Quem melhor quiser conhecer a
alma das civilizações e das culturas observa-lhes os seus mitos, a sua alma. A
autodestruição da civilização ocidental é imparável ao reduzi-la ao seu aspecto
de permuta económico-comercial e que se torna patente na substituição do
Nicolau pelo Pai-Natal. O São Nicolau tinha uma mitra com a ponta a indicar
para o céu e a ponta da barba a apontar para a terra; tinha o corpo em posição
direita a indicar respeito e relação com a transcendência e o bastão da
autoridade. Nicolau é o símbolo da autoridade não autoritária que proporciona
lugar para o crescimento dos outros de modo a tornarem-se adultos.
Sem o poder e a influência que
representa a propaganda Coca-Cola, o Pai Natal não teria transferido tão
depressa os países protestantes. Hoje ele tornou-se na expressão da sociedade
de consumo em que vivemos. O Pai-Natal, não vem do céu, vem dos países frios do
norte e é expressão dos valores da nossa sociedade. Em vez da tiara
simbolizadora da espiritualidade e do alto, o Pai Noel traz um gorro vermelho
virado para o chão. Tem as proporções corporais de uma criança de três anos e
um nariz grosseiro batatudo a puxar para baixo; é infantil, com um saco aos
ombros pronto a distribuir o seu conteúdo. Deixou de ser um arquétipo da alma
para se tornar a documentação duma sociedade de consumo em regressão.
A Vida do Presépio é Espírito ainda não materializado
Uma sociedade sem mitos empobrece
e é abafada; uma sociedade sem natal é escura e sem perspectiva transcendente;
natal é o tempo do dar à luz, é o tempo dos símbolos e dos contos de fadas e
das crianças. (“Se não mudardes e não vos tornardes como crianças, de modo
algum entrareis no reino dos céus” (Mat.18.3).)
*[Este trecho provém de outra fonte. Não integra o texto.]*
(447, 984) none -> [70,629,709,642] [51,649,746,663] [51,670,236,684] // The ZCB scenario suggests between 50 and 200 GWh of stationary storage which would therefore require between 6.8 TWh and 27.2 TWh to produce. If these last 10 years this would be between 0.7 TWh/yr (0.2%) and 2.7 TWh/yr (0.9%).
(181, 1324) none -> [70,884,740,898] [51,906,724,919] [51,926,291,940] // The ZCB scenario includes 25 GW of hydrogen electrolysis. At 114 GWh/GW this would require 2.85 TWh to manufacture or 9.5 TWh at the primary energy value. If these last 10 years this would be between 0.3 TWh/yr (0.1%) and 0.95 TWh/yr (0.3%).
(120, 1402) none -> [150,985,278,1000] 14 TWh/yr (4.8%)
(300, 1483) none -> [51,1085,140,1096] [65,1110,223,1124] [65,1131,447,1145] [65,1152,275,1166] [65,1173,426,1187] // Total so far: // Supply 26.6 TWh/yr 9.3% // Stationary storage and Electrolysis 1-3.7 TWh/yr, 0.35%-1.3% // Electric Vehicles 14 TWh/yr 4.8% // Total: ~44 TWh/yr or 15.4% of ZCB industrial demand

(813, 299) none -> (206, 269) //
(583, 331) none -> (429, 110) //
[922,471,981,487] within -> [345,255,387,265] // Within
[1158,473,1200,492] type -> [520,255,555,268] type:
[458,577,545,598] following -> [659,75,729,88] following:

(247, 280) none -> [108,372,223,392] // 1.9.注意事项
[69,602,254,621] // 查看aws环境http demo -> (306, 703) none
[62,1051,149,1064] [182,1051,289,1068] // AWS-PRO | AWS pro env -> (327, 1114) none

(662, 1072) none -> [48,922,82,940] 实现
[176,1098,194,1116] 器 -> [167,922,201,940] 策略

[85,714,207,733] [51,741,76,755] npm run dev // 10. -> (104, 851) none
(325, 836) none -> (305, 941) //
Não se trata de recordar apenas
algo que aconteceu no passado. O mito é uma verdade e não uma fantasia (Na
linguagem coloquial a palavra mito é usada como algo fruto da fantasia). Mais
importante do que o acontecido no passado é a verdade do que está sempre a
acontecer, ontem, hoje e amanhã, em diferentes dimensões. Mito é teologicamente
algo/verdade sempre a acontecer em nós e na comunidade.
O Evangelho fala apenas do
nascimento de Jesus na “manjedoura de um curral” em Belém e de pastores e magos
(três reis) que o visitam. Na descrição da infância de Jesus mistura-se a
realidade da História com a realidade das metáforas.
A procura de um lugar para a
criança divina, longe da terra natal, é naturalmente uma metáfora. A alma não é
oriunda da terra, nós vimos de outro lugar e não somos deste mundo. O mundo não
é um albergue afável e quente. No nascimento virginal acontece algo
completamente novo e inexplicável (Também aparece no budismo e no taoismo).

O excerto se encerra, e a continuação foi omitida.